### Your task
This exercise calls for duplicating every entry below exactly, without the images.

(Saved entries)
BEGIN
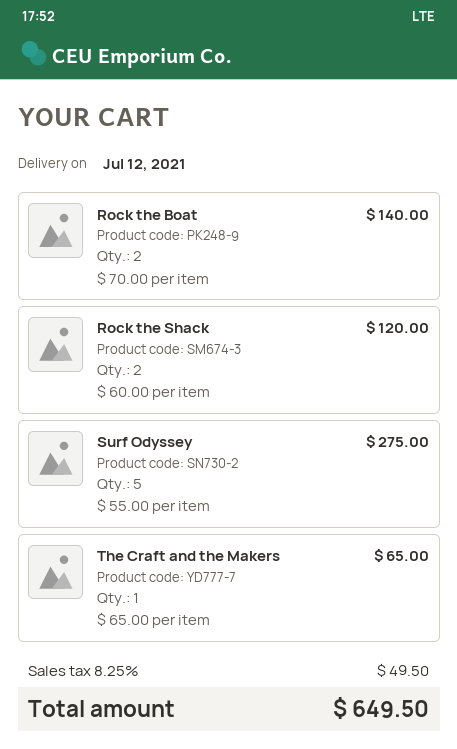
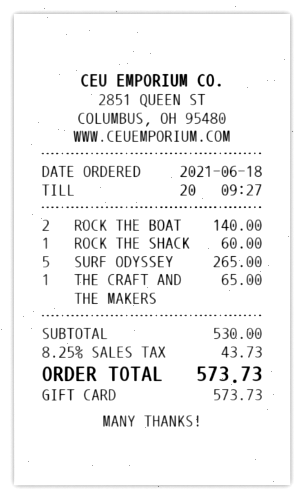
Rock the Shack: 2 for 120.00 -> 1 for 60.00
Surf Odyssey: 5 for 275.00 -> 5 for 265.00
tax: 8.25% = 49.50 -> 8.25% = 43.73
total: 649.50 -> 573.73

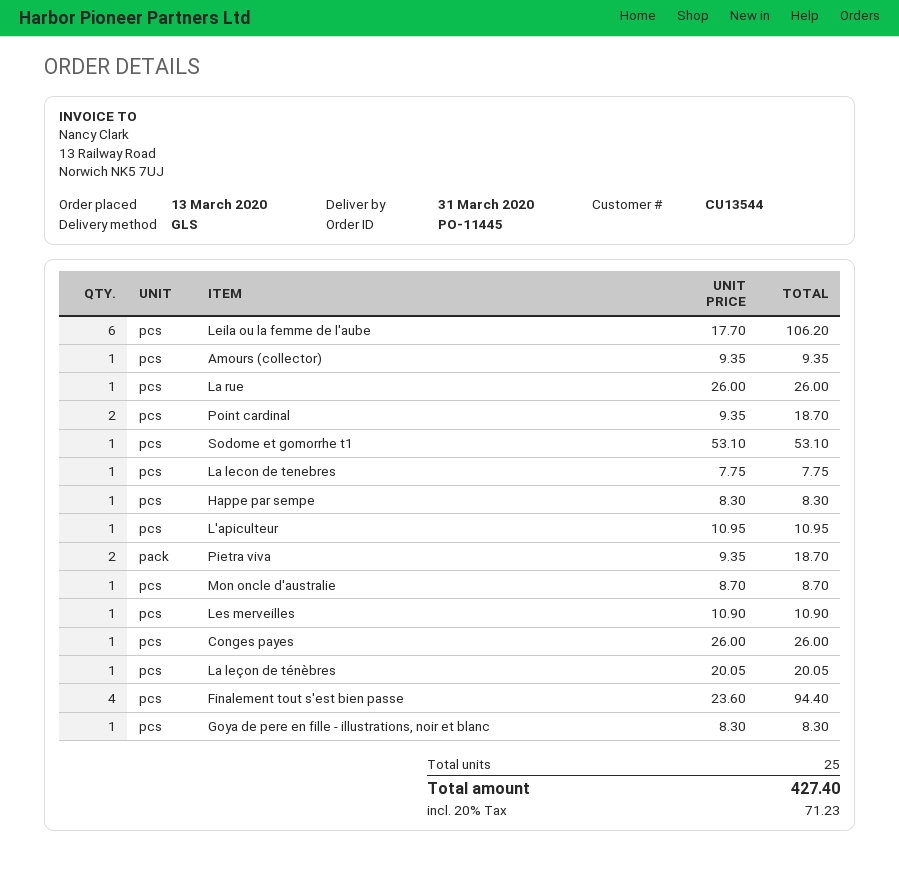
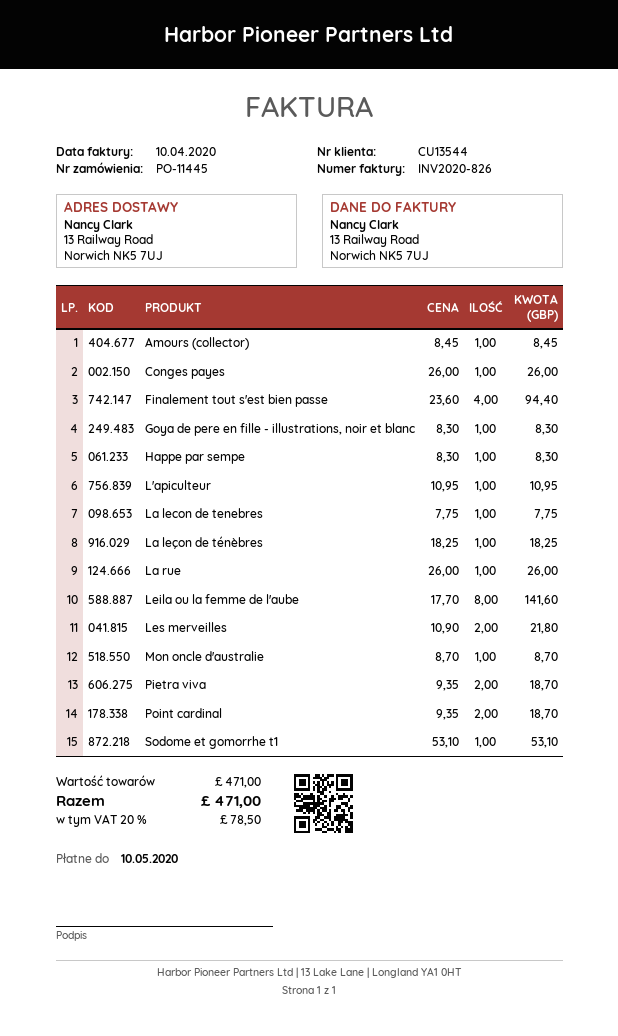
Leila ou la femme de l'aube: 6 x 17.70 = 106.20 -> 8 x 17.70 = 141.60
Amours (collector): 1 x 9.35 = 9.35 -> 1 x 8.45 = 8.45
Les merveilles: 1 x 10.90 = 10.90 -> 2 x 10.90 = 21.80
La leçon de ténèbres: 1 x 20.05 = 20.05 -> 1 x 18.25 = 18.25
tax: 20% = 71.23 -> 20% = 78.50
total: 427.40 -> 471.00

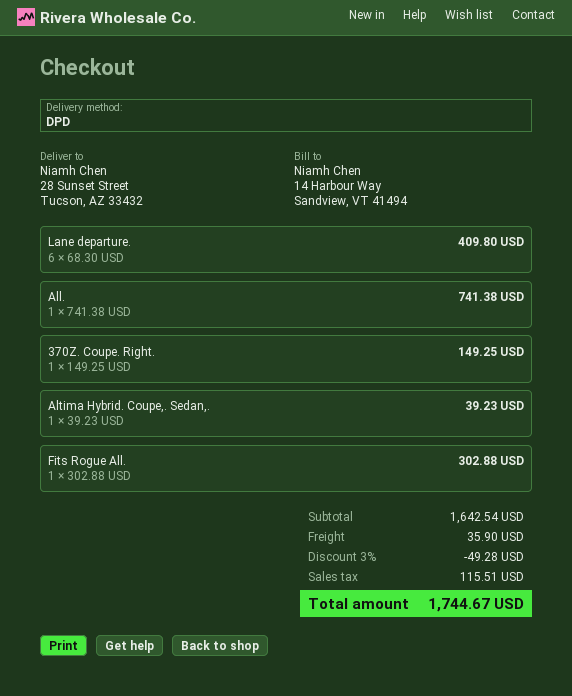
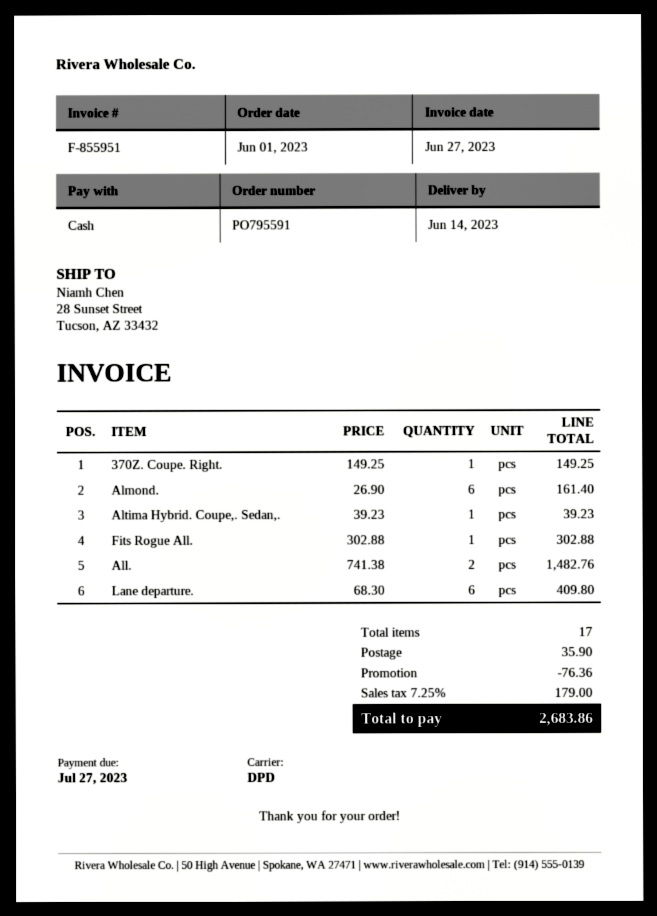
All.: 1 x 741.38 = 741.38 -> 2 x 741.38 = 1482.76
Almond.: none -> 6 x 26.90 = 161.40
discount: 49.28 -> 76.36
tax: 115.51 -> 179.00
total: 1744.67 -> 2683.86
END
### Solution
Rock the Shack: 2 for 120.00 -> 1 for 60.00
Surf Odyssey: 5 for 275.00 -> 5 for 265.00
tax: 8.25% = 49.50 -> 8.25% = 43.73
total: 649.50 -> 573.73

Leila ou la femme de l'aube: 6 x 17.70 = 106.20 -> 8 x 17.70 = 141.60
Amours (collector): 1 x 9.35 = 9.35 -> 1 x 8.45 = 8.45
Les merveilles: 1 x 10.90 = 10.90 -> 2 x 10.90 = 21.80
La leçon de ténèbres: 1 x 20.05 = 20.05 -> 1 x 18.25 = 18.25
tax: 20% = 71.23 -> 20% = 78.50
total: 427.40 -> 471.00

All.: 1 x 741.38 = 741.38 -> 2 x 741.38 = 1482.76
Almond.: none -> 6 x 26.90 = 161.40
discount: 49.28 -> 76.36
tax: 115.51 -> 179.00
total: 1744.67 -> 2683.86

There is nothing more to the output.